DINCs (Double Income - No Controls):
This is why some giants are favouring alliances over wedding bells. After more than a decade of frenzied merging, global corporations are discovering that marriages aren't all they're cracked-up to be. When titans mate, the commotion embarrasses even the most sanguine anti-combines regulators. Some multinationals have reached a size now where they must either not grow further or they have to enter into what polite society euphemistically terms "liaisons".
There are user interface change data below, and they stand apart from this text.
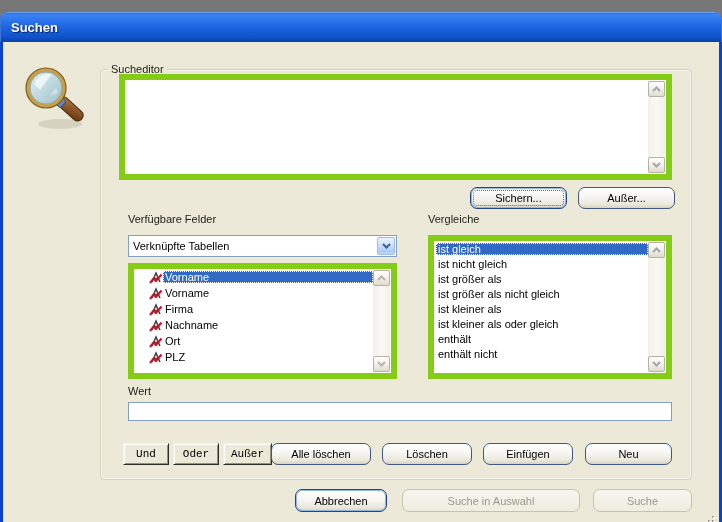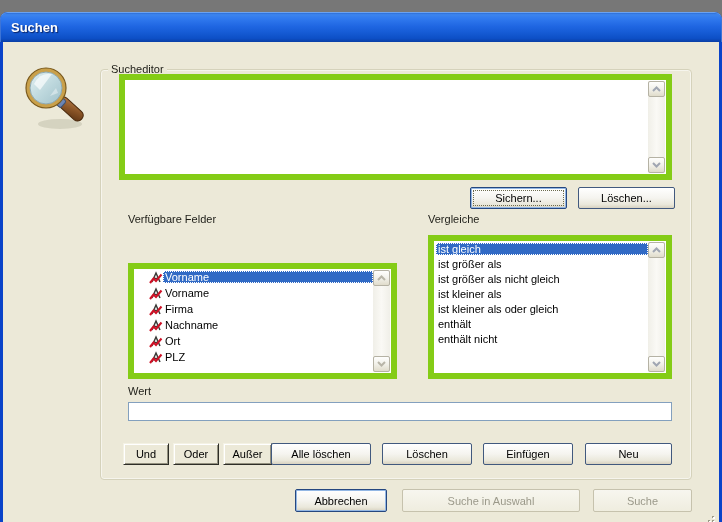--- a/index.html
+++ b/index.html
@@ -78,42 +78,42 @@
   .combo-btn{
     position:absolute;top:1px;right:1px;bottom:1px;width:18px;
     border:1px solid #9EBBE0;border-radius:2px;
     background:linear-gradient(180deg,#EAF3FE 0%,#CCE2FC 45%,#A9CBF4 85%,#C4DDF9 100%);
     display:flex;align-items:center;justify-content:center;padding:0;
   }
 
   
   .xp-btn{
     position:absolute;height:22px;
-    border:1px solid #41597E;border-radius:2px;
+    border:1px solid #41597E;border-radius:7px;
     background:linear-gradient(180deg,#FFFFFF 0%,#F5F4EF 50%,#EAE8DB 82%,#D8D2C0 100%);
     font-family:inherit;font-size:11px;color:#000;
     padding:0;cursor:default;
   }
   .xp-btn.default{
     border-color:#25477F;
     box-shadow:inset 0 0 0 1px #93B7E4;
   }
   .xp-btn.focused{outline:1px dotted #6d6c4e;outline-offset:-4px;}
   .xp-btn:disabled{
     background:linear-gradient(180deg,#F7F6EF,#EFEDDF);
     border-color:#C6C2AD;color:#9B998A;
   }
 
   
   .classic-btn{
     position:absolute;height:22px;
     background:#ECE9D8;
     border:1px solid;border-color:#F4F2E4 #2E2E28 #2E2E28 #F4F2E4;
     box-shadow:inset 1px 1px 0 #FFFFFF, inset -1px -1px 0 #93917F;
-    font-family:Liberation Sans, sans-serif;font-size:11px;color:#000;padding:0 2px;cursor:default;
+    font-family:Liberation Mono, monospace;font-size:11px;color:#000;padding:0 2px;cursor:default;
   }
 
   
   .textbox{
     position:absolute;background:#fff;border:1px solid #83A0BE;
     font-family:inherit;font-size:11px;padding:2px 3px;
   }
 
   
   .grip{position:absolute;right:5px;bottom:5px;width:14px;height:14px;}
@@ -178,24 +178,32 @@
       </button>
       <button class="sb-btn">
         <svg width="9" height="6" viewBox="0 0 9 6">
             <polyline points="1,1 4.5,4.5 8,1" fill="none" stroke="#A0A6B2" stroke-width="2"></polyline>
           </svg>
       </button>
     </div>
   </div>
 
   <button class="xp-btn default focused" style="left:470px;top:175px;width:97px;">Sichern...</button>
-  <button class="xp-btn" style="left:578px;top:175px;width:97px;">Löschen...</button>
+  <button class="xp-btn" style="left:578px;top:175px;width:97px;">Außer...</button>
 
   <span class="side-label" style="left:128px;top:201px;">Verfügbare Felder</span>
 
+  <div class="combo" style="left:128px;top:223px;width:269px;height:22px;">
+    <span class="combo-text">Verknüpfte Tabellen</span>
+    <button class="combo-btn">
+      <svg width="9" height="6" viewBox="0 0 9 6">
+          <polyline points="1,1 4.5,4.5 8,1" fill="none" stroke="#3C5E93" stroke-width="2"></polyline>
+        </svg>
+    </button>
+  </div>
 
   <div class="list" style="left:128px;top:251px;width:269px;height:116px;padding-left:12px;">
 
       <div class="row selected" style="height:16px;width:calc(100% - 18px);">
         <span class="ficon">
           <svg width="14" height="13" viewBox="0 0 14 13">
             <path d="M3,11 L7,2 L11,11 M4.6,7.6 L9.4,7.6" fill="none" stroke="#3B3B38" stroke-width="1.5"></path>
             <polyline points="1,12 4.5,7.5 7,10 12.5,3.5" fill="none" stroke="#CE1126" stroke-width="2.1"></polyline>
           </svg>
         </span>
@@ -266,20 +274,23 @@
   </div>
 
   <span class="side-label" style="left:428px;top:201px;">Vergleiche</span>
 
   <div class="list" style="left:428px;top:223px;width:244px;height:144px;">
 
       <div class="row selected" style="height:15px;width:calc(100% - 18px);">
         <span class="row-label">ist gleich</span>
       </div>
 
+      <div class="row" style="height:15px;width:calc(100% - 18px);">
+        <span class="row-label">ist nicht gleich</span>
+      </div>
 
       <div class="row" style="height:15px;width:calc(100% - 18px);">
         <span class="row-label">ist größer als</span>
       </div>
 
       <div class="row" style="height:15px;width:calc(100% - 18px);">
         <span class="row-label">ist größer als nicht gleich</span>
       </div>
 
       <div class="row" style="height:15px;width:calc(100% - 18px);">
"We used to talk about the worry-free 'DINKs'," Mooney explains, "Double Income – No Kids. For DuPont and Monsanto, this is 'Double Income - No Controls - 'DINCs'". According to The Economist, between 1996 and 1998, the world's biggest multinationals established over 20,000 such liaisons. The top 20 life industry companies more than doubled their number of liaisons with biotech enterprises in a single decade. More than one-fifth of multinational revenues are now drawn from these alliances - double their share from a decade ago.4 One of the major pressures to establish liaisons comes from the ambiguity and costs of patent litigation which has tied even the biggest companies up in knots for years at a time. Often it is cheaper and faster to establish an alliance than it is to continue courtroom battles. "The Gene Giants are being allowed to create global technology cartels that run below the radar screens of anti-trust regulators," Hope Shand, ETC group Research Director, concludes, "Patented technology monopolies need to be stopped at the international level."
UN Conventional Action:
The ETC group is urging governments to monitor corporate technology transactions that could impact on the environment and on biodiversity through the UN Convention on Biological Diversity. The CBD began three weeks of meetings in The Hague, Netherlands yesterday. In addition, ETC group is calling for an International Convention on the Evaluation of New Technologies (ICENT). Agreement to negotiate ICENT should be reached at the "Rio+10" (World Summit on Sustainable Development) that will be held in Johannesburg, South Africa at the end of August. Finally, the group believes that the issue of proprietary biotech monopolies should be incorporated into the work underway at FAO (UN Food and Agriculture Organization) to establish a Code of Conduct on Biotechnology. An intergovernmental meeting will discuss the Code in Rome in October. However, most civil society organizations including ETC group, agree that the code must not be voluntary.